A la luz de la luna, el cuerpo de Poché desprende energía cinética. Tiembla y se tensa y se relaja bajo las manos de Calle, con la cintura marcada y unas caderas afiladas, un sencillo sujetador negro, las sutiles ondulaciones de las costillas, los tatuajes que le recorren la piel arriba y abajo como salpicaduras de tinta derramada. 

Y Calle... Calle nunca ha ido tan lejos, en realidad no, pero algo se apodera de ella y le planta un beso a Poché en el esternón y presiona con la boca abierta la parte que queda justo por encima de la copa del sujetador, se derrite al notar cómo su carne se le ofrece. Todas las partes de Poché son espartanas, prácticas, convertidas en lo que son tras años de supervivencia, y aun así, de algún modo, se abre a ella. Poché siempre se entrega.

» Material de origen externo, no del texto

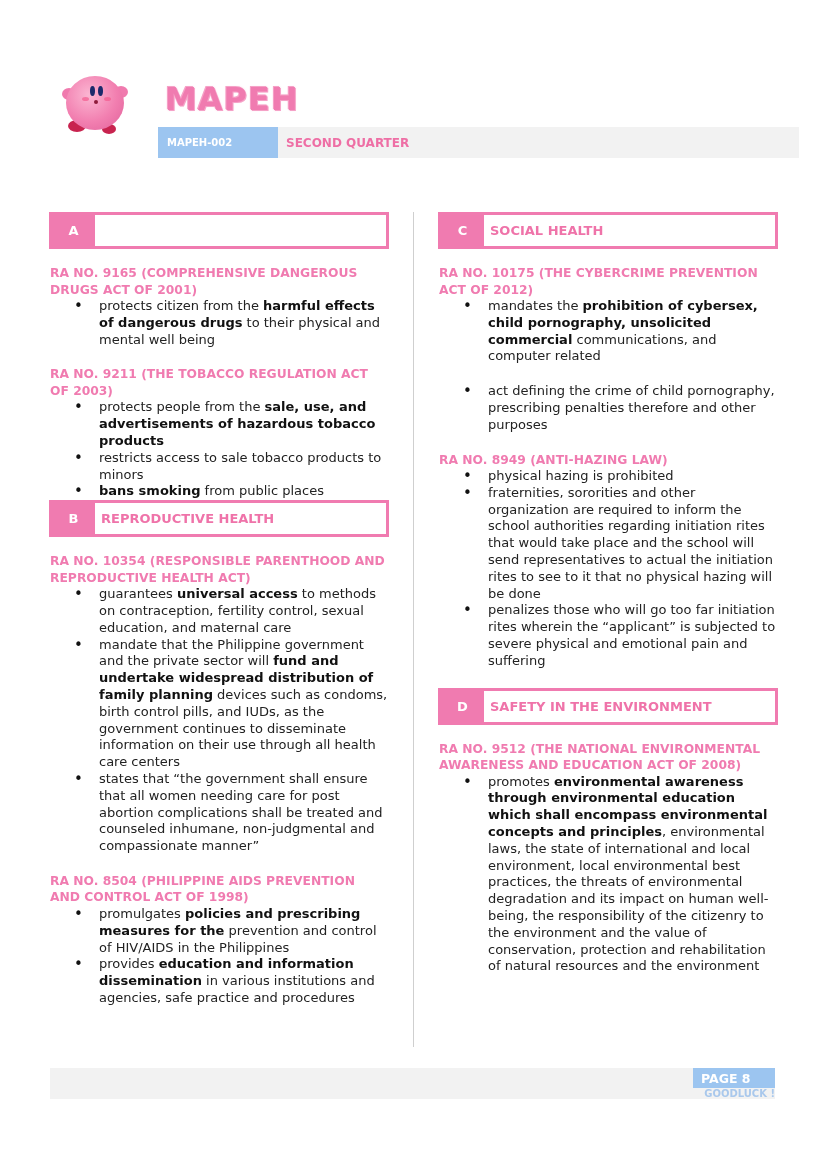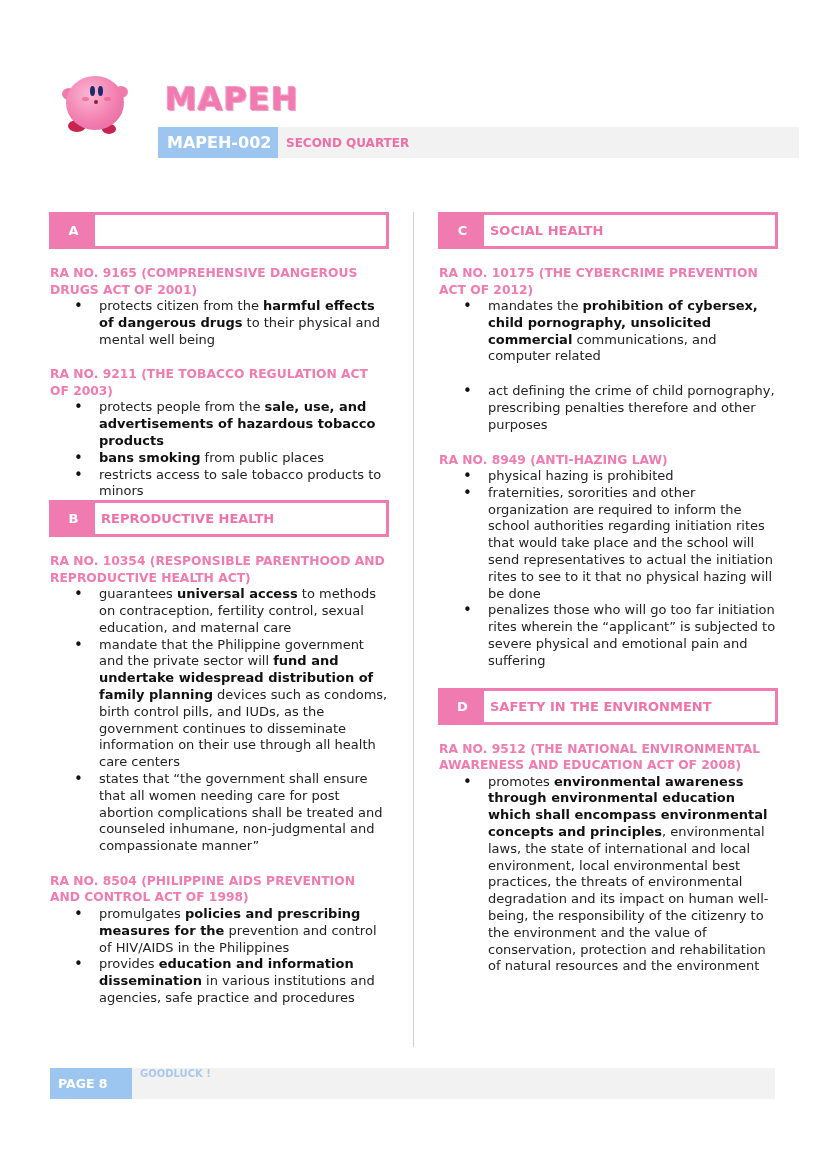--- a/index.html
+++ b/index.html
@@ -24,7 +24,7 @@
     text-shadow: 0 0 2px #f7a8cb, 1px 1px 0 #f5a0c6, -1px -1px 0 #f5a0c6; }
 
   .hdr-bar { position: absolute; left: 158px; top: 127px; width: 641px; height: 31px; background: #f2f2f2; display: flex; align-items: center; }
-  .hdr-code { width: 120px; height: 31px; background: #9cc5f0; color: #ffffff; font-weight: bold; font-size: 16px; display: flex; align-items: center; padding-left: 9px; }
+  .hdr-code { width: 120px; height: 31px; background: #9cc5f0; color: #ffffff; font-weight: bold; font-size: 10px; display: flex; align-items: center; padding-left: 9px; }
   .hdr-quarter { color: #ee6fa5; font-weight: bold; font-size: 12px; padding-left: 8px; }
 
   .divider { position: absolute; left: 413px; top: 212px; width: 1px; height: 835px; background: #cfcfcf; }

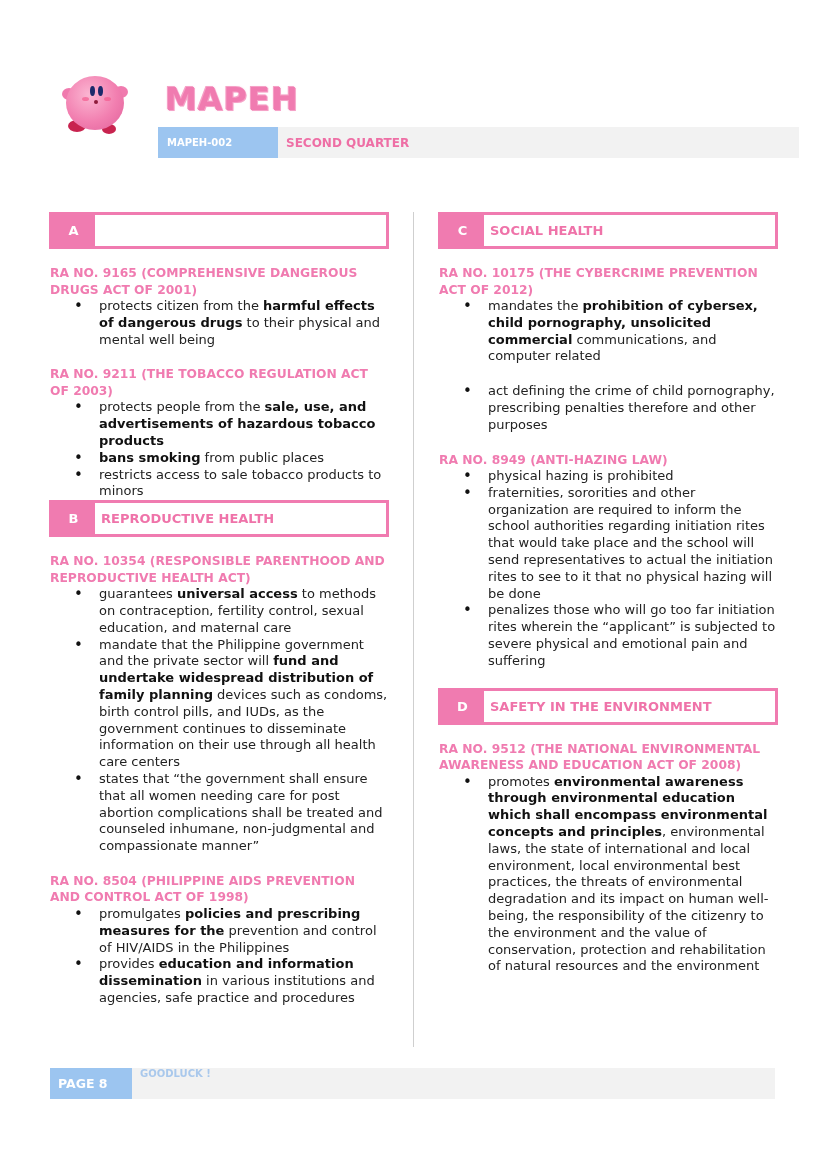--- a/index.html
+++ b/index.html
@@ -83,8 +83,8 @@
   <div class="law">RA NO. 9211 (THE TOBACCO REGULATION ACT OF 2003)</div>
   <ul class="points" style="margin-bottom:0">
     <li><span>protects people from the </span><b>sale, use, and advertisements of hazardous tobacco products</b><span></span></li>
+    <li><span>restricts access to sale tobacco products to minors</span><b></b><span></span></li>
     <li><span></span><b>bans smoking</b><span> from public places</span></li>
-    <li><span>restricts access to sale tobacco products to minors</span><b></b><span></span></li>
   </ul>
 
   <div class="sec-head">

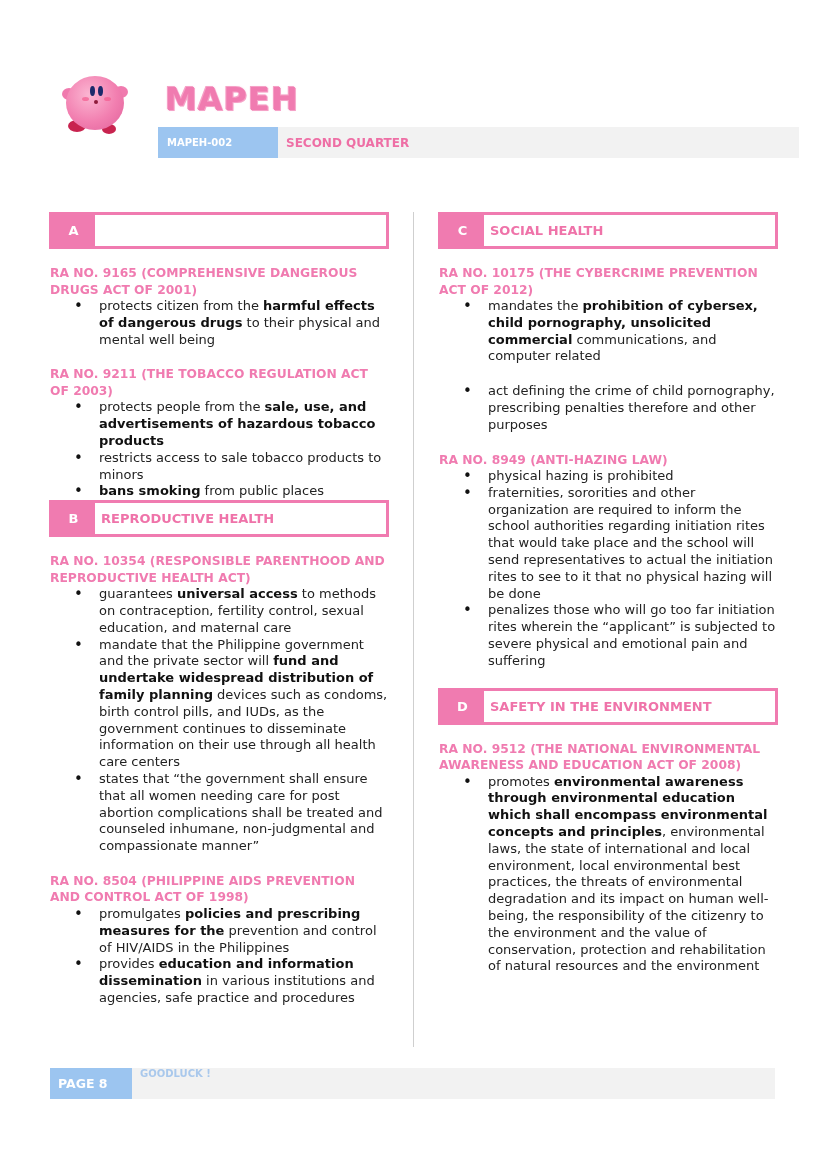--- a/index.html
+++ b/index.html
@@ -43,7 +43,7 @@
   ul.points li::before { content: "\2022"; position: absolute; left: 25px; top: 0; font-size: 15px; color: #111; }
   ul.points li b { font-weight: bold; color: #111; }
 
-  .footer-bar { position: absolute; left: 50px; top: 1068px; width: 725px; height: 31px; background: #f2f2f2; display: flex; align-items: flex-start; }
+  .footer-bar { position: absolute; left: 50px; top: 1068px; width: 725px; height: 31px; background: #f2f2f2; display: flex; align-items: flex-end; flex-direction: column; }
   .footer-page { width: 82px; height: 31px; background: #9cc5f0; color: #fff; font-weight: bold; font-size: 12.5px; display: flex; align-items: center; padding-left: 8px; }
   .footer-msg { color: #a9c8ec; font-weight: bold; font-size: 10px; padding-left: 8px; }
 </style>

Entonces a Calle se le ocurre que Poché es más delgada que ella y que tal vez debería preocuparse de que sus caderas sean más anchas y su estómago más flácido, pero Poché le está metiendo mano, le abre la camisa, la acaricia en todas las partes en las que le da miedo que la toquen: la forma de su cintura, los hoyuelos de los muslos, su pecho grande. Y Poché gime y dice, por tercera vez esa noche:

—¿Qué coño pasa, Calle?

Calle tiene que reprimir un jadeo para preguntar:

—¿Qué?

—Mírate —dice Poché, y desliza los pulgares desde el centro del estómago de Calle hasta sus caderas, recreándose sobre la cintura de la falda. Se inclina hacia ella y hunde la cara bajo el cuello de la camisa de Calle, le muerde el hombro, le da un beso allí y luego se aparta y la contempla. La mira como si no quisiera despegar nunca la vista de ella—. Eres como... como un puto cuadro o algo así, joder. Y te paseas así como si nada todo el tiempo.

—Yo... —Calle intenta formar varias palabras, quizá incluso pronunciar algunas que tengan sentido, pero Poché le está palpando la cintura, acaricia los delicados detalles de encaje de su sujetador con los dedos mientras su boca se aventura más abajo, y lo único que acierta a decir Calle es—: No lo sabía. No sabía que tú... pensaras eso.